Structured diff data:

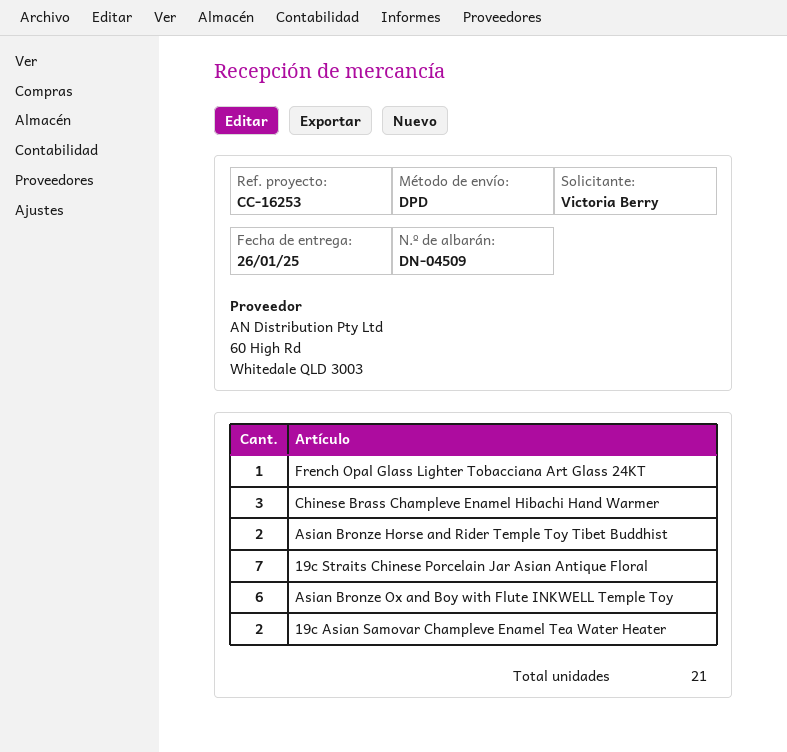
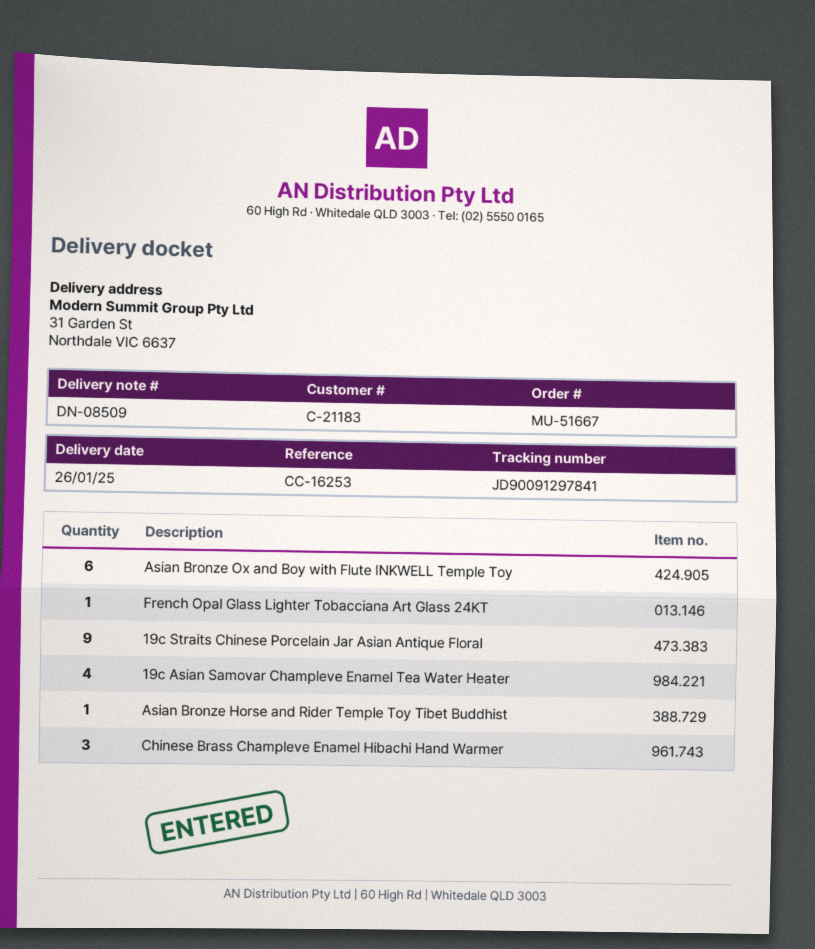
delivery note number: DN-04509 -> DN-08509
Asian Bronze Horse and Rider Temple Toy Tibet Buddhist: 2 -> 1
19c Straits Chinese Porcelain Jar Asian Antique Floral: 7 -> 9
19c Asian Samovar Champleve Enamel Tea Water Heater: 2 -> 4

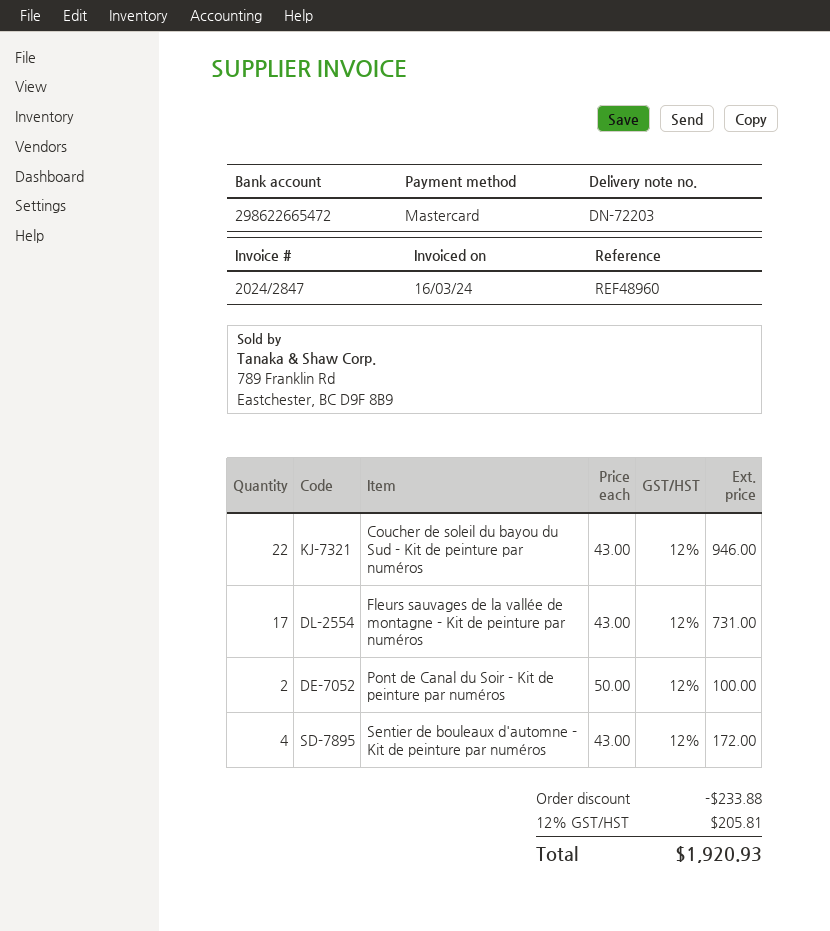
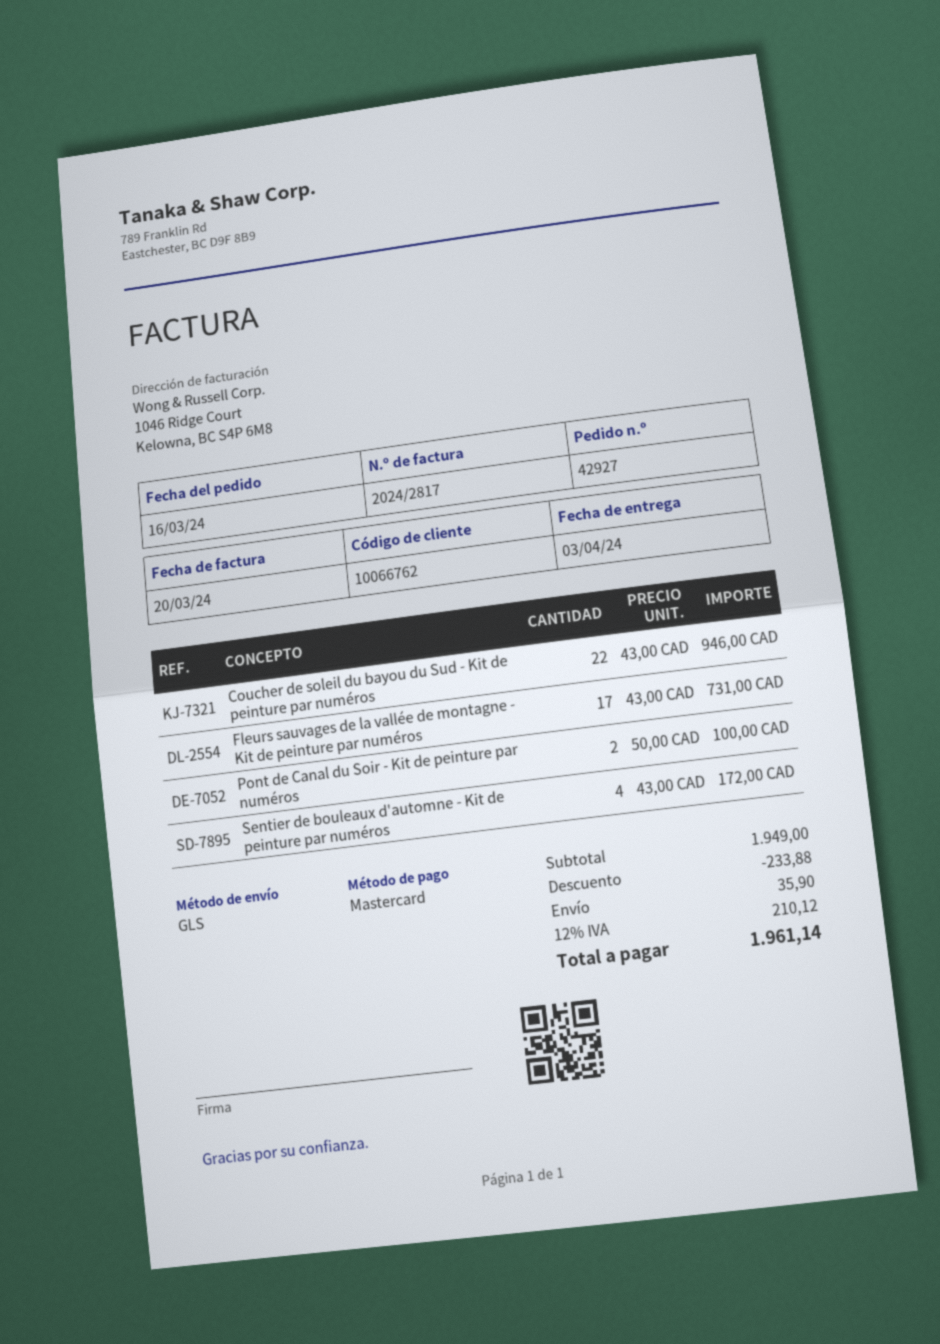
invoice number: 2024/2847 -> 2024/2817
invoice date: 2024-03-16 -> 2024-03-20
shipping: none -> 35.90
tax: 12% = 205.81 -> 12% = 210.12
total: 1920.93 -> 1961.14

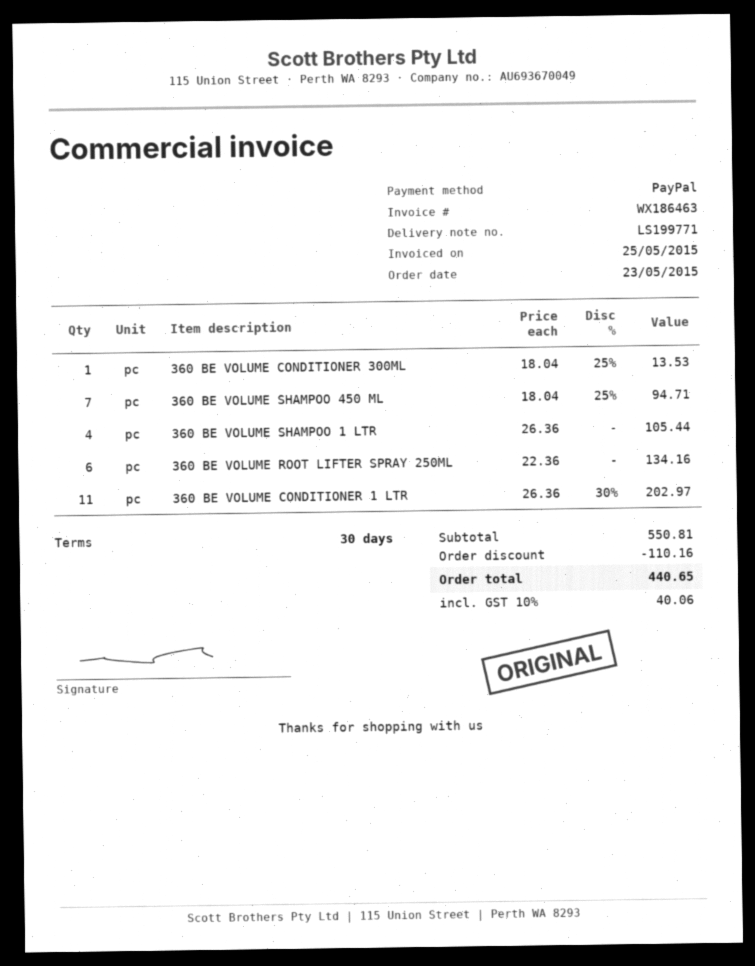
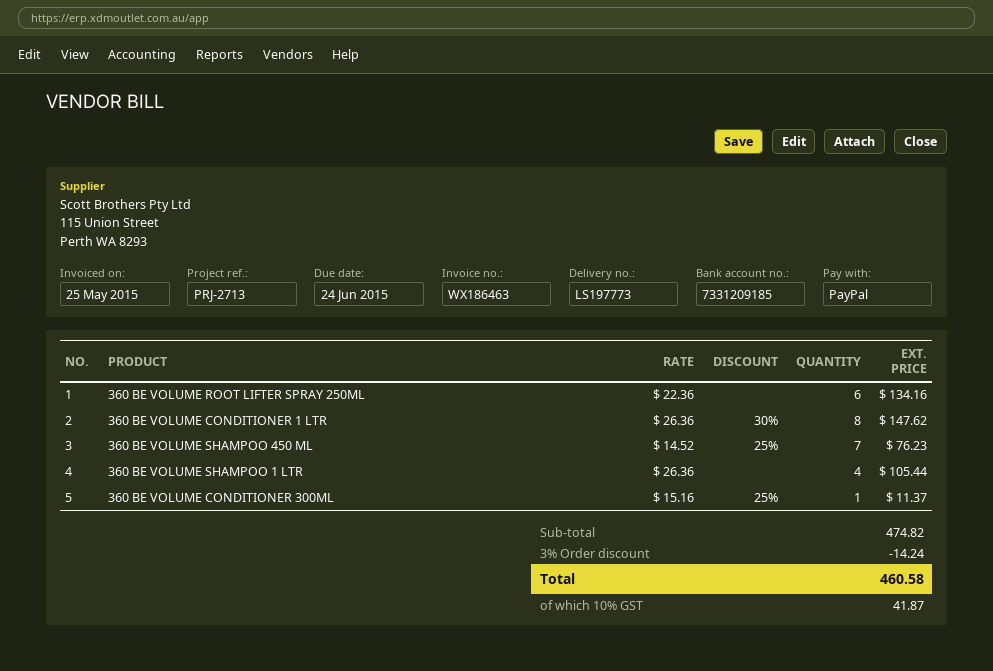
delivery note number: LS199771 -> LS197773
360 BE VOLUME CONDITIONER 300ML: 1 x 18.04 - 25% = 13.53 -> 1 x 15.16 - 25% = 11.37
360 BE VOLUME SHAMPOO 450 ML: 7 x 18.04 - 25% = 94.71 -> 7 x 14.52 - 25% = 76.23
360 BE VOLUME CONDITIONER 1 LTR: 11 x 26.36 - 30% = 202.97 -> 8 x 26.36 - 30% = 147.62
subtotal: 550.81 -> 474.82
discount: 110.16 -> 14.24
tax: 10% = 40.06 -> 10% = 41.87
total: 440.65 -> 460.58

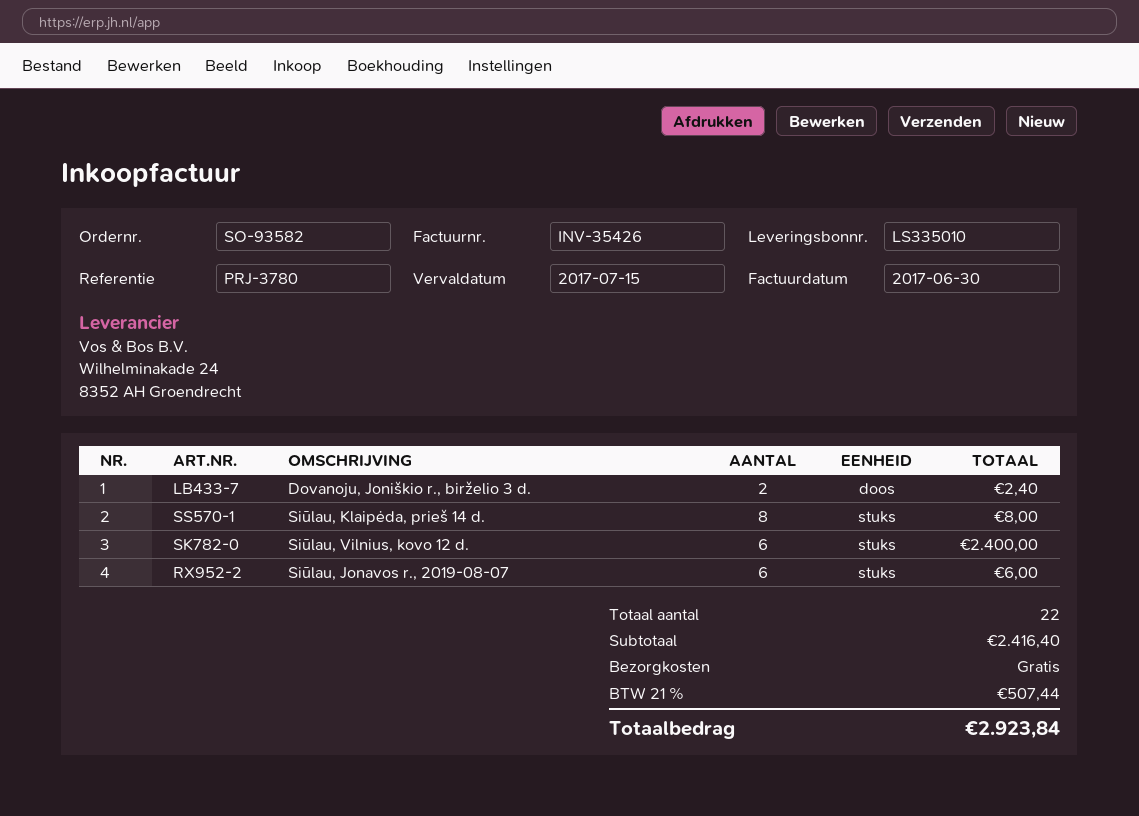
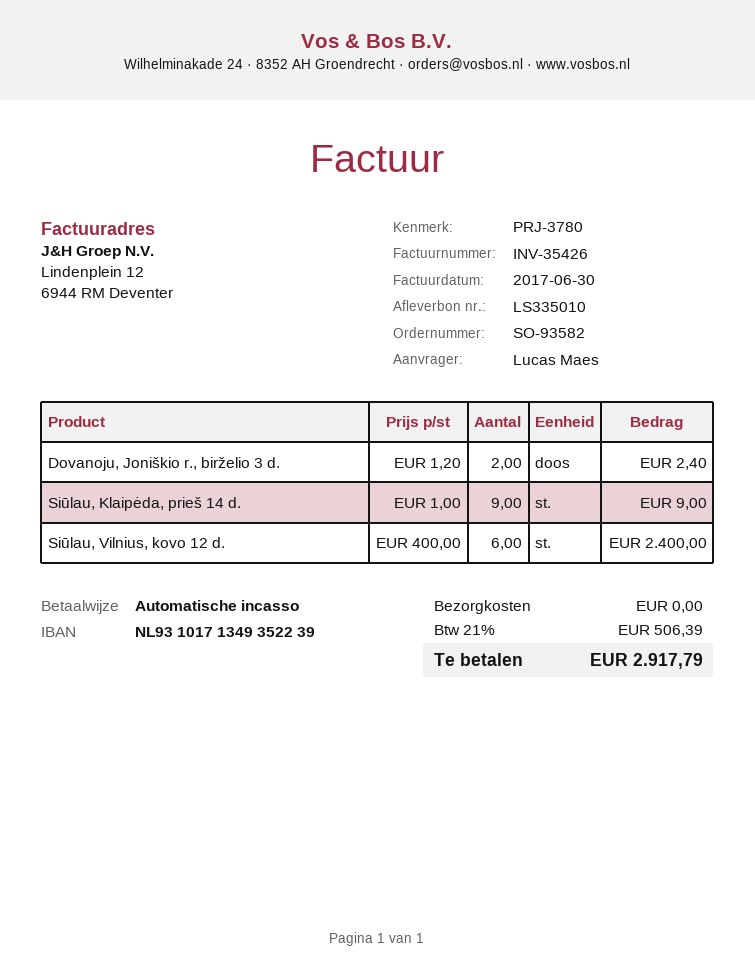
Siūlau, Klaipėda, prieš 14 d.: 8 for 8.00 -> 9 for 9.00
Siūlau, Jonavos r., 2019-08-07: 6 for 6.00 -> none
tax: 21% = 507.44 -> 21% = 506.39
total: 2923.84 -> 2917.79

- TASK DESCRIPTION -
Write the records out again exactly; none of the pictures belong in the copy.

- RESPONSE BELOW -
delivery note number: DN-04509 -> DN-08509
Asian Bronze Horse and Rider Temple Toy Tibet Buddhist: 2 -> 1
19c Straits Chinese Porcelain Jar Asian Antique Floral: 7 -> 9
19c Asian Samovar Champleve Enamel Tea Water Heater: 2 -> 4

invoice number: 2024/2847 -> 2024/2817
invoice date: 2024-03-16 -> 2024-03-20
shipping: none -> 35.90
tax: 12% = 205.81 -> 12% = 210.12
total: 1920.93 -> 1961.14

delivery note number: LS199771 -> LS197773
360 BE VOLUME CONDITIONER 300ML: 1 x 18.04 - 25% = 13.53 -> 1 x 15.16 - 25% = 11.37
360 BE VOLUME SHAMPOO 450 ML: 7 x 18.04 - 25% = 94.71 -> 7 x 14.52 - 25% = 76.23
360 BE VOLUME CONDITIONER 1 LTR: 11 x 26.36 - 30% = 202.97 -> 8 x 26.36 - 30% = 147.62
subtotal: 550.81 -> 474.82
discount: 110.16 -> 14.24
tax: 10% = 40.06 -> 10% = 41.87
total: 440.65 -> 460.58

Siūlau, Klaipėda, prieš 14 d.: 8 for 8.00 -> 9 for 9.00
Siūlau, Jonavos r., 2019-08-07: 6 for 6.00 -> none
tax: 21% = 507.44 -> 21% = 506.39
total: 2923.84 -> 2917.79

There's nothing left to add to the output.